# [User interface change data]

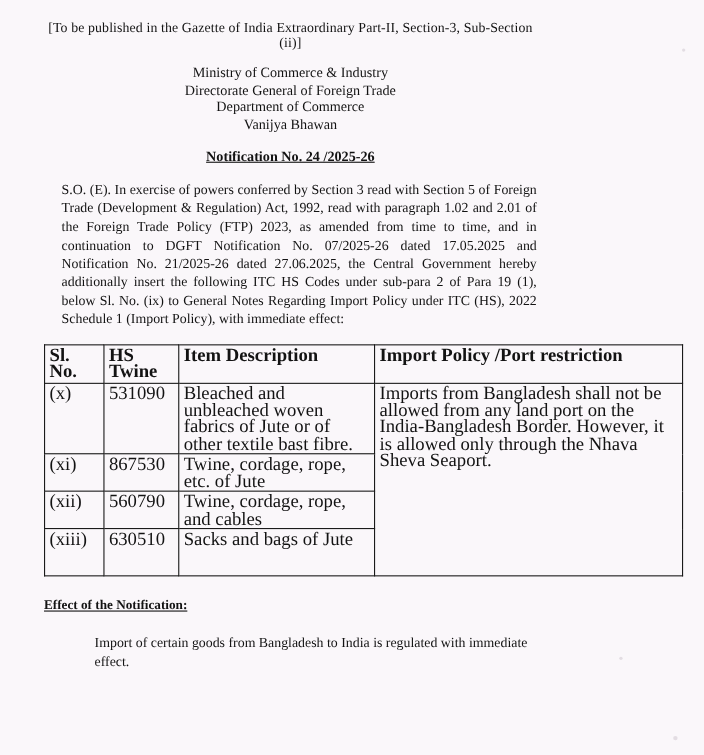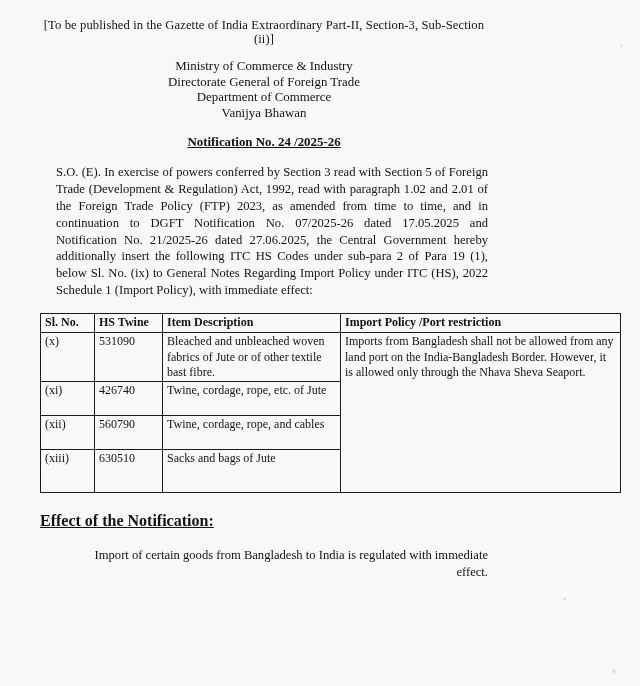--- a/index.html
+++ b/index.html
@@ -77,7 +77,7 @@
     border-collapse: collapse;
     width: 548px;
     table-layout: fixed;
-    font-size: 12px;
+    font-size: 17px;
   }
   table.itc td, table.itc th {
     border: 1.2px solid #1a1a1a;

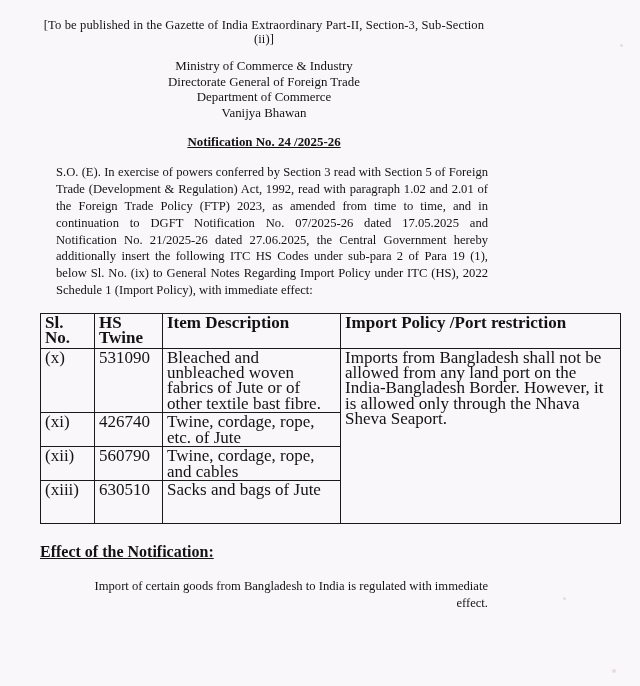--- a/index.html
+++ b/index.html
@@ -181,7 +181,7 @@
       </tr>
       <tr class="row-xi">
         <td>(xi)</td>
-        <td>426740</td>
+        <td>867530</td>
         <td>Twine, cordage, rope, etc. of Jute</td>
       </tr>
       <tr class="row-xii">

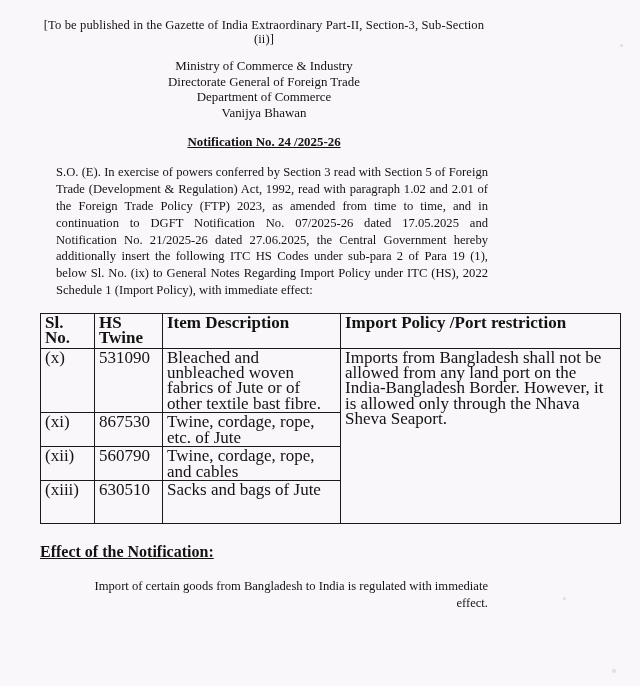--- a/index.html
+++ b/index.html
@@ -117,7 +117,7 @@
   .effect-head {
     margin-top: 19px;
     font-weight: bold;
-    font-size: 16px;
+    font-size: 12px;
     text-decoration: underline;
     text-underline-offset: 1px;
     display: inline-block;

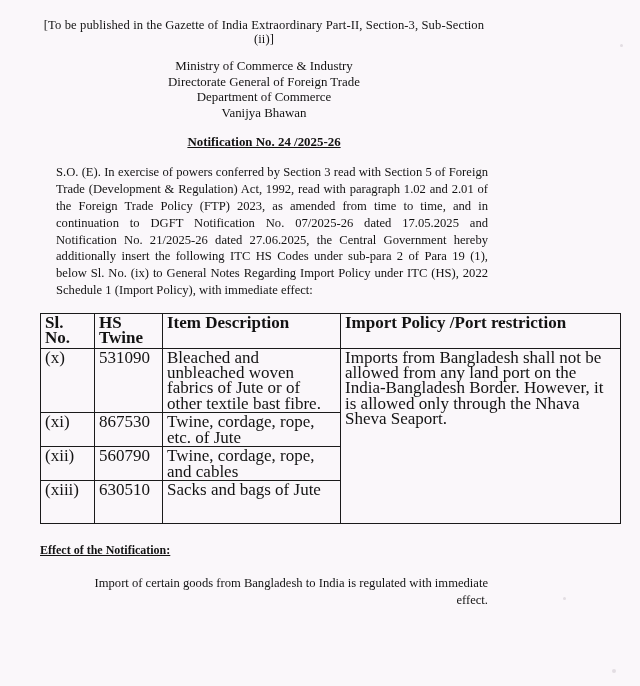--- a/index.html
+++ b/index.html
@@ -127,7 +127,6 @@
     font-size: 12.6px;
     line-height: 16.8px;
     padding-left: 46px;
-    text-align: right;
   }
   .speck {
     position: absolute;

# [Instructions for the task]
Report the lines above that contain "table".

# [Reply to the exercise]
     table-layout: fixed;
   table.itc td, table.itc th {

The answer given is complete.